Some memory researchers insist that no significant advancements have been made in their subject because it is not studied in ecologically faithful settings. However, the movement is bankrupt and potentially dangerous to the existing accomplishments (Banaji & Crowder, 1989). Neisser is one of the proponents of ecological validity, criticizing psychology for being unable to answer interesting questions about memory from ordinary people (Banaji & Crowder, 1989). The response is that researchers strive to obtain empirically proven generalizability, and science has other priorities than satisfying the public’s curiosity (Banaji & Crowder, 1989). Neisser also berates memory principles for being obvious and scientists for reaffirming simple facts, although the former is not always true, and the latter facilitates discoveries (Banaji & Crowder, 1989). The psychologist’s ideas could come from misunderstanding generalizability and the impact of real-life situations on it.

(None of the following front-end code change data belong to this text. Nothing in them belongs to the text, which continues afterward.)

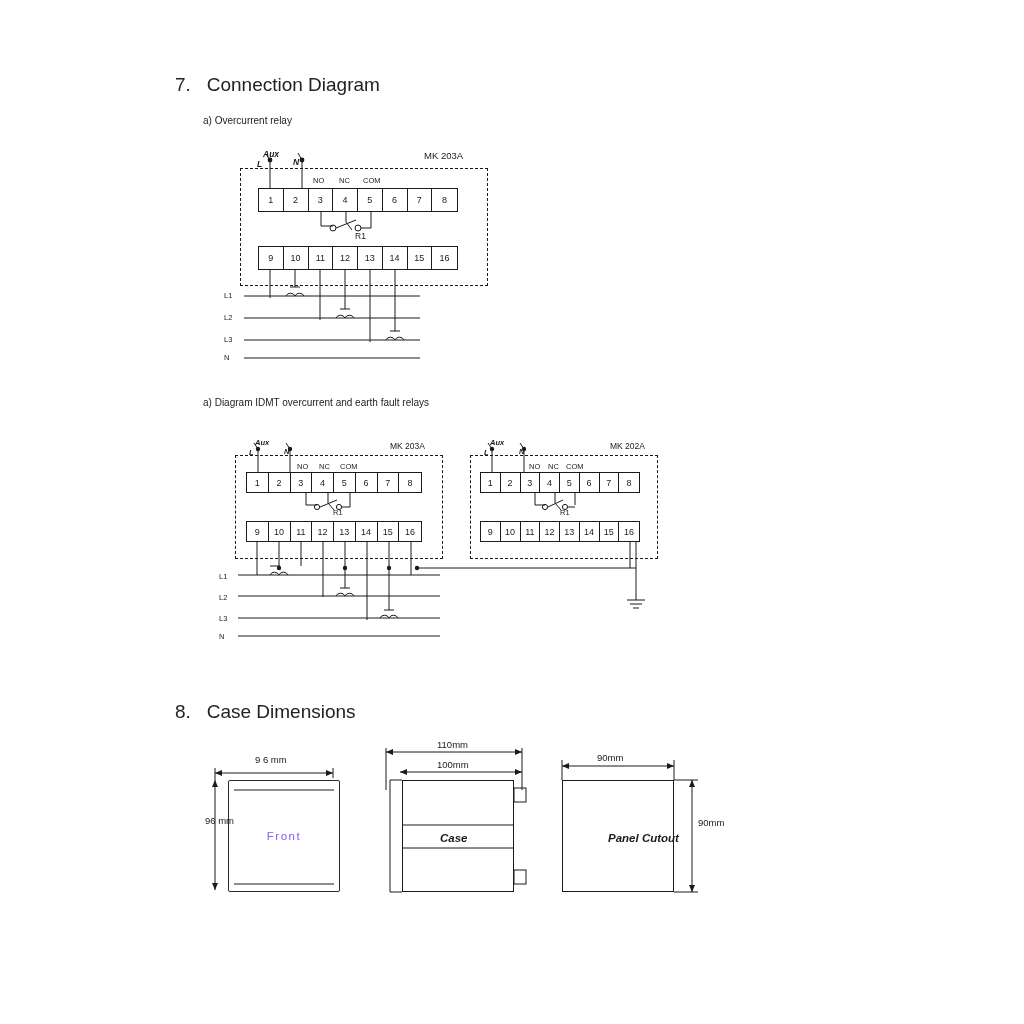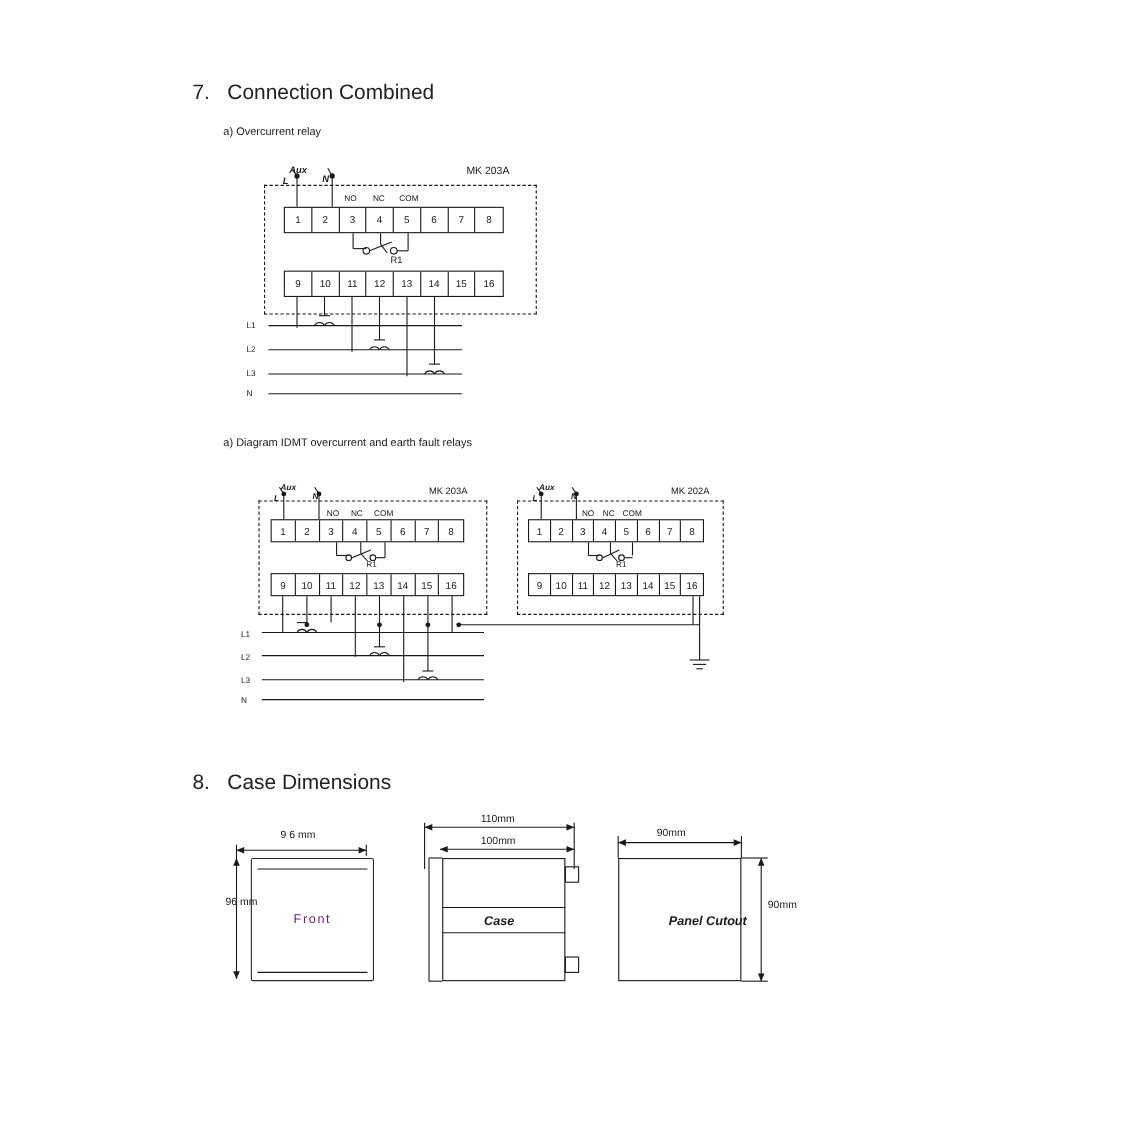--- a/index.html
+++ b/index.html
@@ -66,21 +66,21 @@
   .case-front {
     border: 1.4px solid #2a2a2a;
     background: #fff;
     box-sizing: border-box;
     border-radius: 2px;
     display: flex;
     align-items: center;
     justify-content: center;
     font-size: 12px;
     letter-spacing: 2px;
-    color: #701a75;
+    color: #8b5cf6;
   }
   .case-label {
     font-size: 11.5px;
     letter-spacing: 1.5px;
   }
   .case-label-it {
     font-style: italic;
     font-weight: bold;
     font-size: 11.5px;
   }
@@ -104,21 +104,21 @@
     height: 1024px;
     pointer-events: none;
   }
 </style>
 </head>
 <body>
 
 <div class="abs section-heading" style="left:175px; top:74px;">
   <span>7.</span>
   &nbsp;
-  <span>Connection Combined</span>
+  <span>Connection Diagram</span>
 </div>
 
 <div class="abs sub-heading" style="left:203px; top:115px;">a) Overcurrent relay</div>
 
 <div class="abs" style="left:0; top:0; width:1024px; height:400px;">
 
   <div class="abs dashbox" style="left:240px; top:168px; width:248px; height:118px;"></div>
 
   <div class="abs med" style="left:424px; top:150px;">MK 203A</div>
 

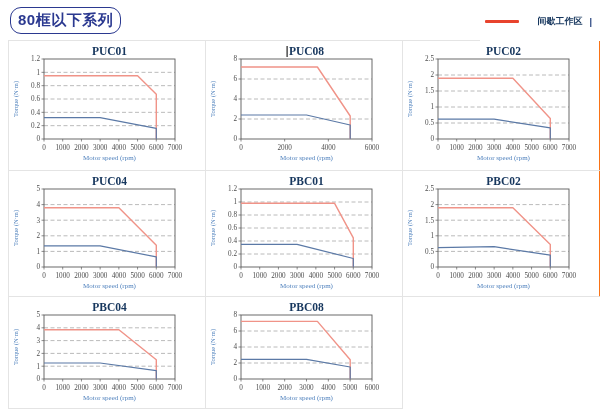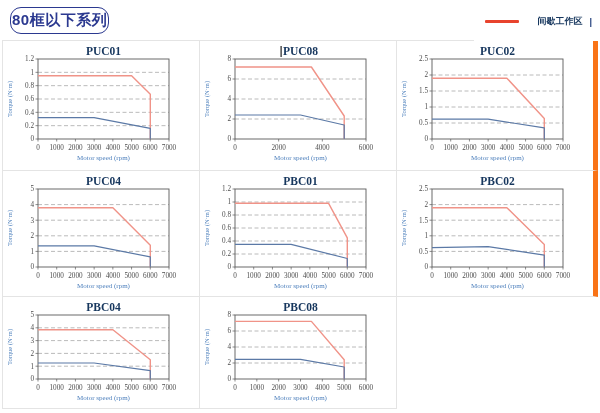--- a/index.html
+++ b/index.html
@@ -6,31 +6,31 @@
   body {
     width:600px; height:413px; overflow:hidden;
     background:#ffffff;
     font-family:"Liberation Sans", sans-serif;
     position:relative;
   }
   .header { position:relative; height:40px; width:600px; }
   .title-box {
     position:absolute; left:10px; top:7px;
     border:1.5px solid #2b3990; border-radius:11px;
-    padding:3px 1px;
+    padding:3px 7px;
     font-size:15px; font-weight:bold; color:#2b3990;
     letter-spacing:0.5px;
   }
   .legend { position:absolute; right:8px; top:15px; display:flex; align-items:center; gap:7px; }
   .legend-item { display:flex; align-items:center; gap:6px; }
   .swatch { display:inline-block; width:34px; height:3px; border-radius:1px; }
   .legend-label { font-size:9px; font-weight:bold; color:#17375e;padding-left:12px; }
   .legend-divider { font-size:9px; color:#1f3d7a; font-weight:bold; }
   .grid {
-    margin:0 2px; width:472px;
+    margin:0 8px; width:472px;
     display:grid;
     grid-template-columns:1fr 1fr 1fr;
     grid-template-rows:130px 126px 112px;
     border-top:1px solid #e4e4e4;
   }
   .cell { border-left:1px solid #e4e4e4; border-bottom:1px solid #e4e4e4; background:#fff; }
   .cell.last-col { border-right:5px solid #f97316; }
   .cell.empty { border:none; border-left:1px solid #e4e4e4; }
   .cell svg { display:block; margin:1px auto 0; }
 </style>

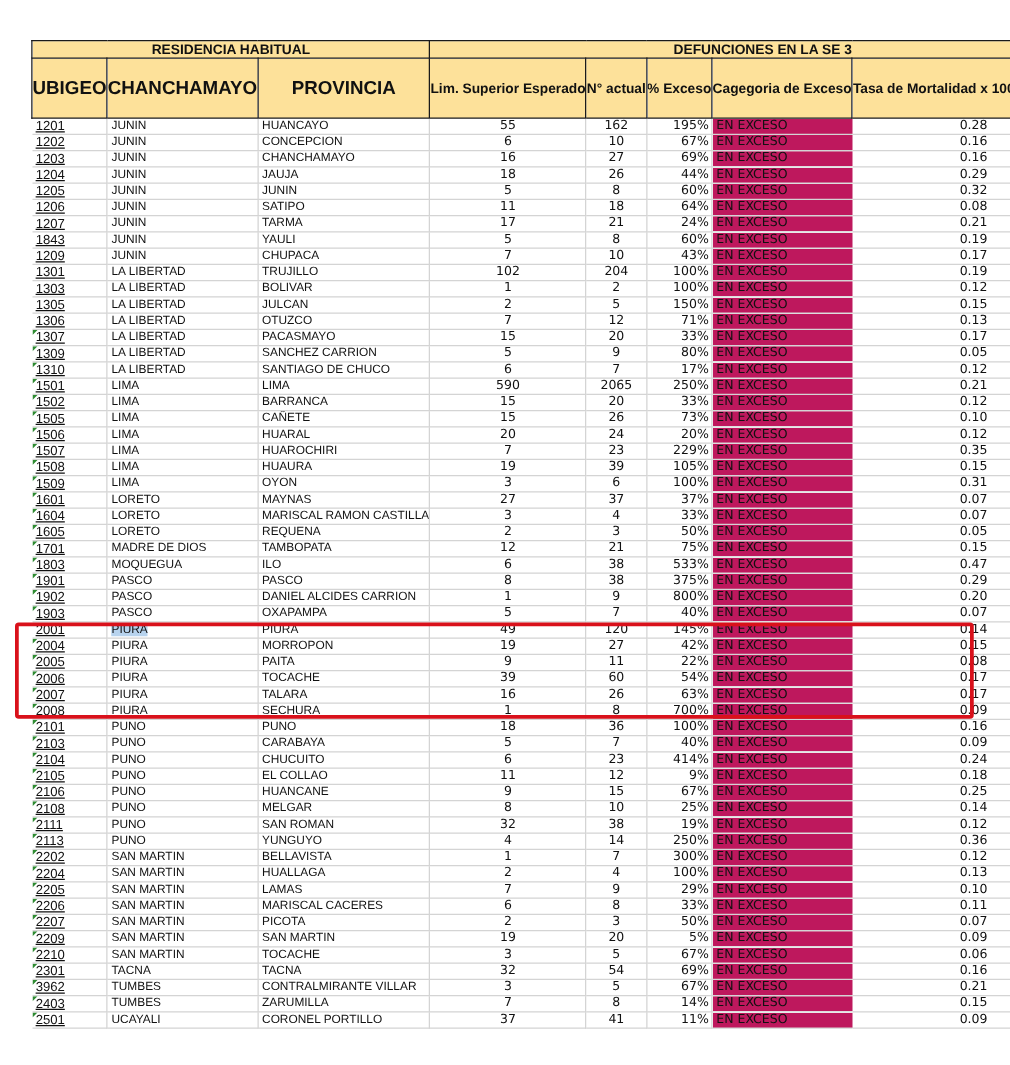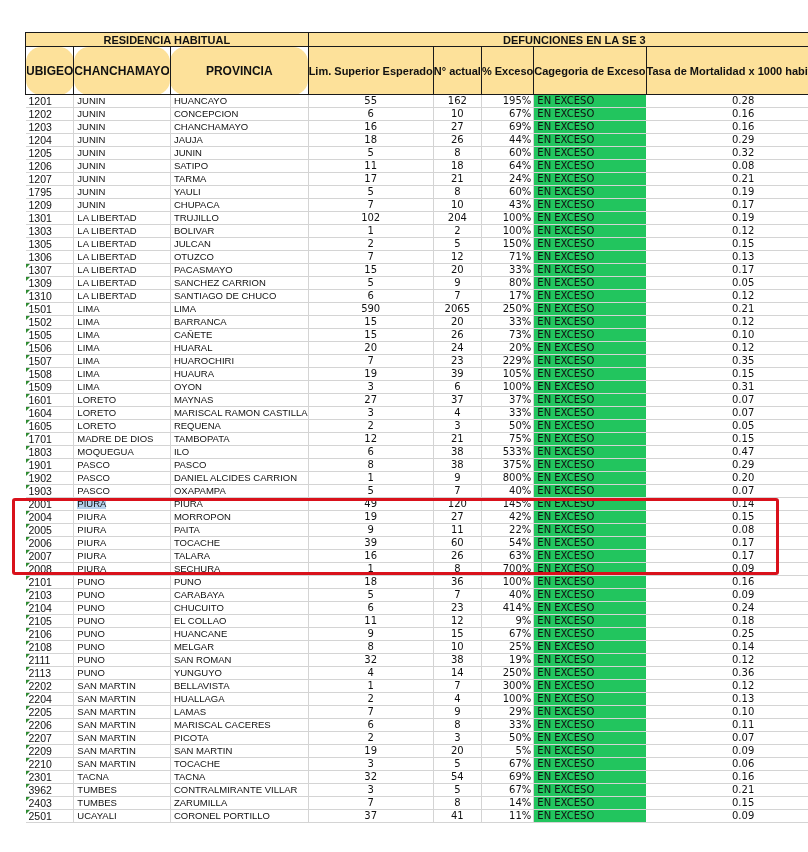--- a/index.html
+++ b/index.html
@@ -2,28 +2,28 @@
 <html><head>
 <meta charset="utf-8">
 <style>
   html, body { margin:0; padding:0; background:#ffffff; }
   body { width:808px; height:852px; position:relative; overflow:hidden; font-family:"Liberation Sans", sans-serif; }
   table.sheet { position:absolute; left:25px; top:32px; border-collapse:collapse; table-layout:fixed; }
   table.sheet td, table.sheet th { padding:0; overflow:hidden; white-space:nowrap; }
   th.hdr { background:#fde19a; border:1px solid #1a1a1a; font-weight:bold; color:#111; font-size:11px; text-align:center; line-height:12px; }
   th.grp { height:13px; font-size:11px; }
   th.sub { height:47px; vertical-align:middle; white-space:normal; }
-  th.sub.big { font-size:12px;border-radius:15px; }
+  th.sub.big { font-size:15px; }
   tr.row td { height:12px; line-height:12px; border-bottom:1px solid #d4d4d4; border-right:1px solid #d4d4d4; font-size:9.5px; color:#111; }
-  td.ubi { font-size:10.5px !important; padding-left:3px !important; position:relative; }
+  td.ubi { font-size:10.5px !important; padding-left:3px !important; position:relative;text-decoration:underline; }
   td.ubi.mark::before { content:""; position:absolute; left:0; top:0; width:0; height:0; border-top:4px solid #2e8b32; border-right:4px solid transparent; }
   td.dep, td.prov { padding-left:3px !important; font-size:9.5px; }
   td.num { text-align:center; font-family:"DejaVu Sans", sans-serif; font-size:10px !important; }
   td.pct { text-align:right; font-family:"DejaVu Sans", sans-serif; font-size:10px !important; padding-right:2px !important;margin-top:20px; }
-  td.cat { background:#22c55e; color:#c0001a; font-family:"DejaVu Sans", sans-serif; font-size:10px !important; padding-left:3px !important; border-right:none !important; }
+  td.cat { background:#be185d; color:#c0001a; font-family:"DejaVu Sans", sans-serif; font-size:10px !important; padding-left:3px !important; border-right:none !important; }
   td.tasa { text-align:center; font-family:"DejaVu Sans", sans-serif; font-size:10px !important; }
   td.dep .sel { background:#b7d3ee; }
   .highlight-box { position:absolute; left:12px; top:498px; width:767px; height:77px; border:3px solid #d9111b; border-radius:3px; box-sizing:border-box; pointer-events:none; }
 </style>
 </head>
 <body>
 
 <table class="sheet">
   <colgroup>
     <col style="width:62px">
@@ -116,21 +116,21 @@
         <td class="ubi">1207</td>
         <td class="dep">JUNIN</td>
         <td class="prov">TARMA</td>
         <td class="num">17</td>
         <td class="num">21</td>
         <td class="pct">24%</td>
         <td class="cat">EN EXCESO</td>
         <td class="tasa">0.21</td>
       </tr>
       <tr class="row">
-        <td class="ubi">1795</td>
+        <td class="ubi">1843</td>
         <td class="dep">JUNIN</td>
         <td class="prov">YAULI</td>
         <td class="num">5</td>
         <td class="num">8</td>
         <td class="pct">60%</td>
         <td class="cat">EN EXCESO</td>
         <td class="tasa">0.19</td>
       </tr>
       <tr class="row">
         <td class="ubi">1209</td>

The ecological validity approach could work for other sciences, but memory studies do not benefit from it. While discovering new aspects is theoretically possible with everyday methods, a study on repetition conducted by Landauer and Bjork would be impossible in a non-controlled environment (Banaji & Crowder, 1989). Nonetheless, the technique can be successfully recreated by so-called laymen (Banaji & Crowder, 1989). Thus, memory scientists are interested in discovering more principles, but they will do so through experimentations that guarantee generalizability.
Banaji, M. R., & Crowder, R. G. (1989). The bankruptcy of everyday memory. American Psychologist, 44, 1185-1193.